Rieger: Wir spielen erfolgreich, und es macht natürlich mehr Spaß, einer erfolgreichen Mannschaft beim spielen zuzuschauen. Und der Erfolg hat einen Grund: Wir haben zwar die gleichen Spieler wie die Jahre zuvor, aber diese Spieler trainieren zusammen. Peter Kieslich, mein Vorgänger als Trainer, hatte am Mittwoch fünf, am Freitag vier Spieler im Training – und das waren auch noch unterschiedliche. Was soll ich denn da für ein Training anbieten, das ist nichts anderes als Bewegungstherapie. Jetzt sind wir in jedem Training zwischen zehn und 16 Spieler, da kann ich ganz anders trainieren. So kann ich aus einem schlechten Dorfverein die etwas bessere Mannschaft machen. Und dann hängt der Hype, glaube ich, auch sehr stark von einer ordentlichen Öffentlichkeitsarbeit ab, ob in der Tageszeitung, bei Facebook oder sonstigen Medien. In der Vergangenheit hat es manchmal Berichte gegeben, manchmal nicht, das wollten wir ändern, und das merkt man auch an den Rückmeldungen. In der Arbeit werde ich von Leuten angesprochen, bei denen habe ich nicht mal gewusst, dass sie Zeitung lesen oder bei Facebook präsent sind. Es dringt in die Öffentlichkeit und das müssen wir nutzen. Es werden auch wieder andere Zeiten kommen. Wenn wir es schaffen sollten aufzusteigen, werden auch wieder Niederlagen kommen. Aber das ist Zukunftsmusik.

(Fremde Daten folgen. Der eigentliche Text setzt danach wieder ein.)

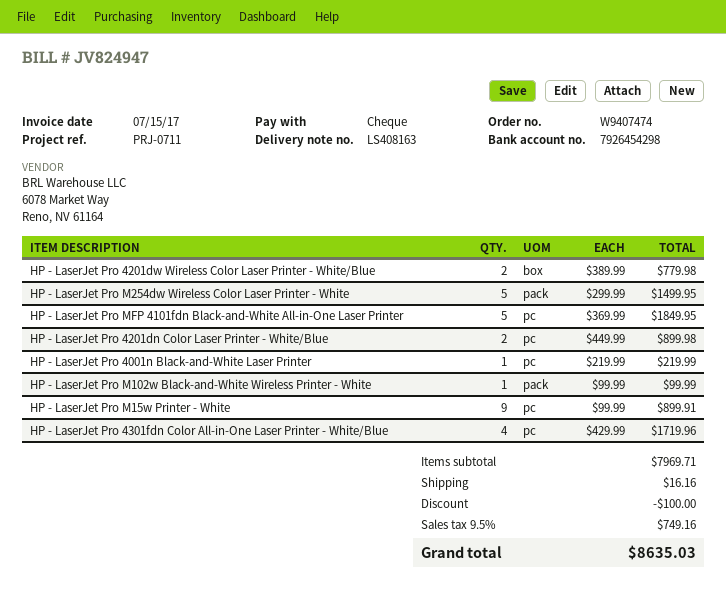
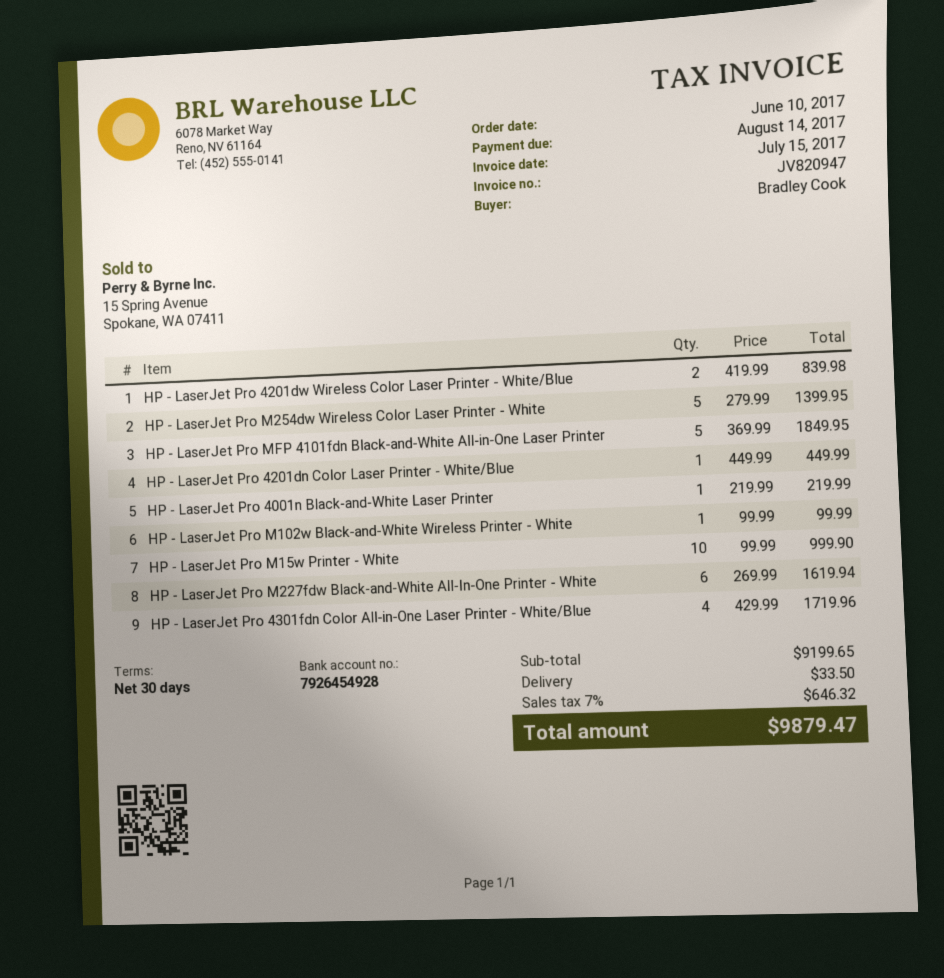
invoice number: JV824947 -> JV820947
bank account: 7926454298 -> 7926454928
HP - LaserJet Pro 4201dw Wireless Color Laser Printer - White/Blue: 2 x 389.99 = 779.98 -> 2 x 419.99 = 839.98
HP - LaserJet Pro M254dw Wireless Color Laser Printer - White: 5 x 299.99 = 1499.95 -> 5 x 279.99 = 1399.95
HP - LaserJet Pro 4201dn Color Laser Printer - White/Blue: 2 x 449.99 = 899.98 -> 1 x 449.99 = 449.99
HP - LaserJet Pro M15w Printer - White: 9 x 99.99 = 899.91 -> 10 x 99.99 = 999.90
HP - LaserJet Pro M227fdw Black-and-White All-In-One Printer - White: none -> 6 x 269.99 = 1619.94
subtotal: 7969.71 -> 9199.65
discount: 100.00 -> none
shipping: 16.16 -> 33.50
tax: 9.5% = 749.16 -> 7% = 646.32
total: 8635.03 -> 9879.47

Trotzdem, was würde denn ein Aufstieg in die BOL für den Handball im TV bedeuten. Auch für die Jugend, da kann sich die Arbeit ja sehen lassen...

Rieger: Richtig, unsere männliche Jugend ist in der aktuellen Saison von den Minis bis zur A-Jugend durchgängig mit schlagkräftigen Mannschaften besetzt. Im weiblichen Bereich ist es ähnlich, da wird es aber ein paar Änderungen geben. Wir haben durch die Unterstützung der Stadt tolle Optionen, was die Hallenkapazitäten anbelangt. Wir haben künftig im Erwachsenenbereich durch das Fitness-Center im TV-Haus tolle Optionen, was das Training außerhalb der Halle anbelangt. Ein Manko ist aber die Unterstützung durch wollende Trainer. Da waren wir in dieser Saison kurz davor, eine spielfähige Jugendmannschaft abmelden zu müssen, weil wir keinen Trainer gefunden haben. Dieses Problem hat sich Gottseidank gelöst, weil es das Schlimmste ist, willige Kinder heimzuschicken. Das A und das O sind die Kümmerer.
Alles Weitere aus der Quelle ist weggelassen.